El cohete del Sistema de Lanzamiento Espacial (SLS) de la Nasa, la imponente potencia destinada a lanzar la misión Artemis II, completó ayer su recorrido de 6,4 kilómetros hasta la plataforma de lanzamiento 39B en el Centro Espacial Kennedy en Cabo Cañaveral, Florida, lo que marca un paso crucial en los preparativos para la primera misión lunar tripulada en más de medio siglo. El traslado, que recuerda a la meticulosa preparación de la era Apolo, vio al cohete de 98 metros de altura transportado verticalmente desde el Edificio de Ensamblaje de Vehículos durante casi 12 horas.
El SLS comenzó su lenta marcha a las 07:04 hora local (12:04 GMT) y aseguró su posición en la plataforma de lanzamiento a las 18:41 hora local (23:42 GMT), transportado por el transportador sobre orugas, una máquina tan vital para la misión como un mariscal de campo estrella lo es para un aspirante a la Super Bowl. Ahora en su lugar, el cohete se enfrenta a una serie de pruebas y comprobaciones finales, incluido un ensayo general, similar a los calentamientos previos al partido antes de que la misión Artemis II reciba luz verde.

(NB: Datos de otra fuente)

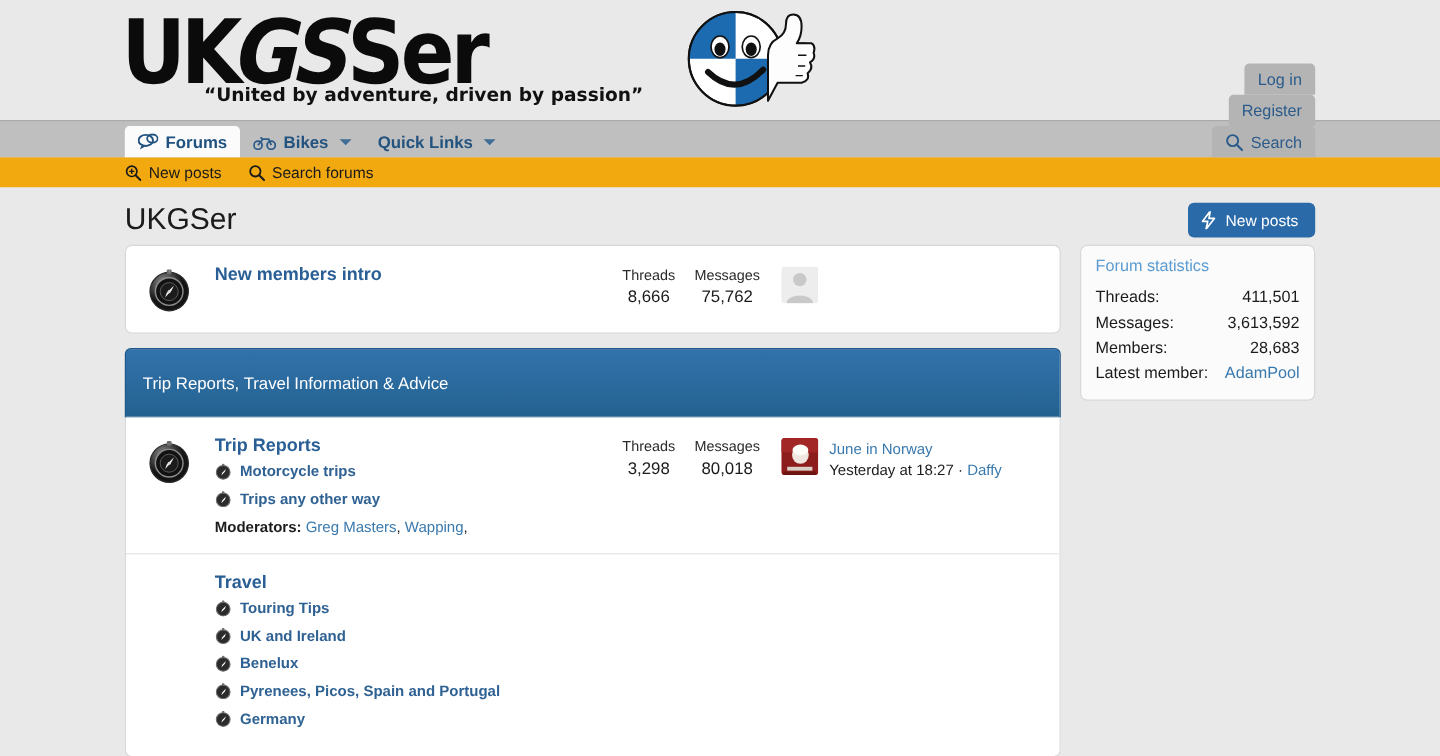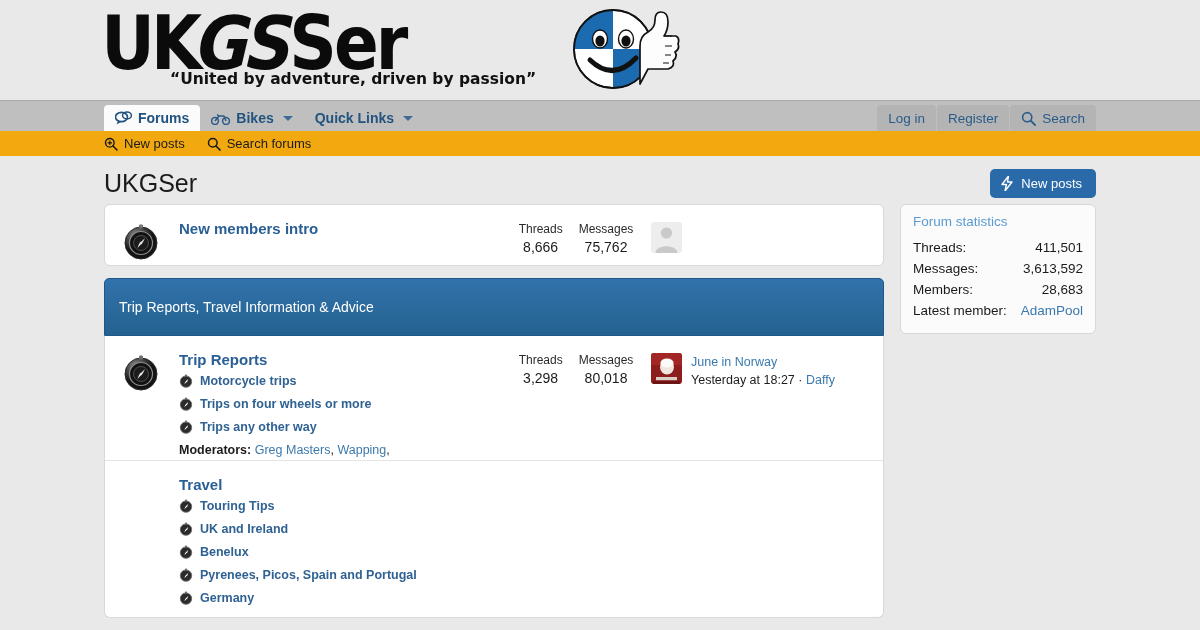"Log in" .nav-right { flex-direction: none -> column }
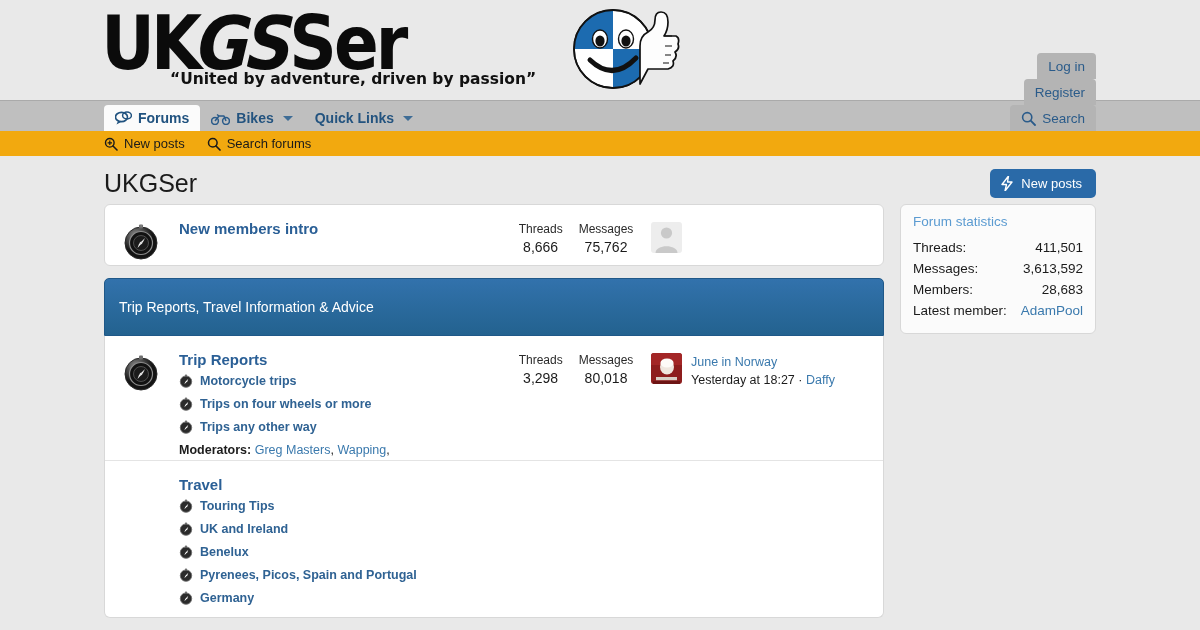"New members intro" .forum-row { padding: 15px 14px 3px 16px -> 15px 14px 15px 16px }
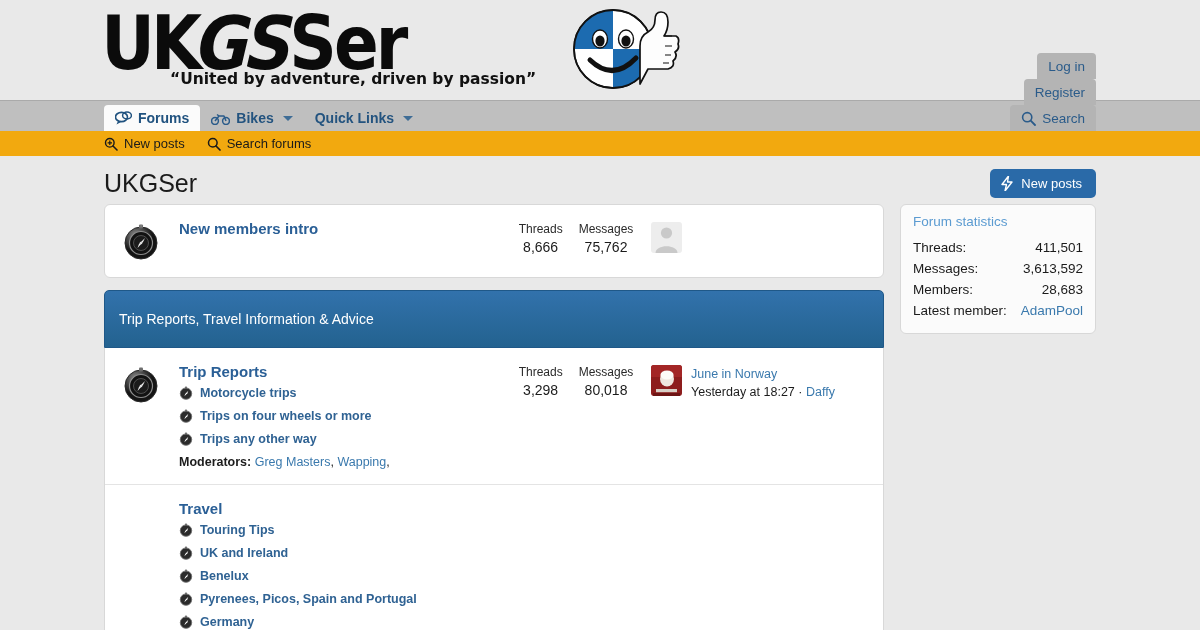"Trips on four wheels or" li { html: <li> <span> <svg> <circle></circle> <path></path> <rect></rect> </svg> </span> <span>Trips on four wheels or more</span> </li> -> none }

La Nasa tiene como objetivo el 6 de febrero como la fecha de lanzamiento más temprana posible, pero también ha identificado ventanas de lanzamiento más adelante en febrero, así como en marzo y abril, lo que proporciona múltiples oportunidades para ejecutar la misión de 10 días que enviará a cuatro astronautas en un sobrevuelo lunar. Esta misión es un importante salto adelante, una jugada generacional después de los últimos pasos humanos en la Luna durante la misión Apolo 17 en 1972.
La misión Artemis II tiene como objetivo impulsar a una tripulación de astronautas alrededor de la Luna, probando sistemas críticos de soporte vital y validando las capacidades de la nave espacial Orion en el duro entorno del espacio profundo. Este es un "partido fuera de casa" crucial antes de intentar un aterrizaje en la superficie lunar con Artemis III, programado para más adelante en esta década. El éxito de Artemis II se medirá no solo en kilómetros recorridos, sino en los invaluables datos recopilados y la experiencia adquirida, allanando el camino para una presencia humana sostenida en la Luna y, eventualmente, en Marte.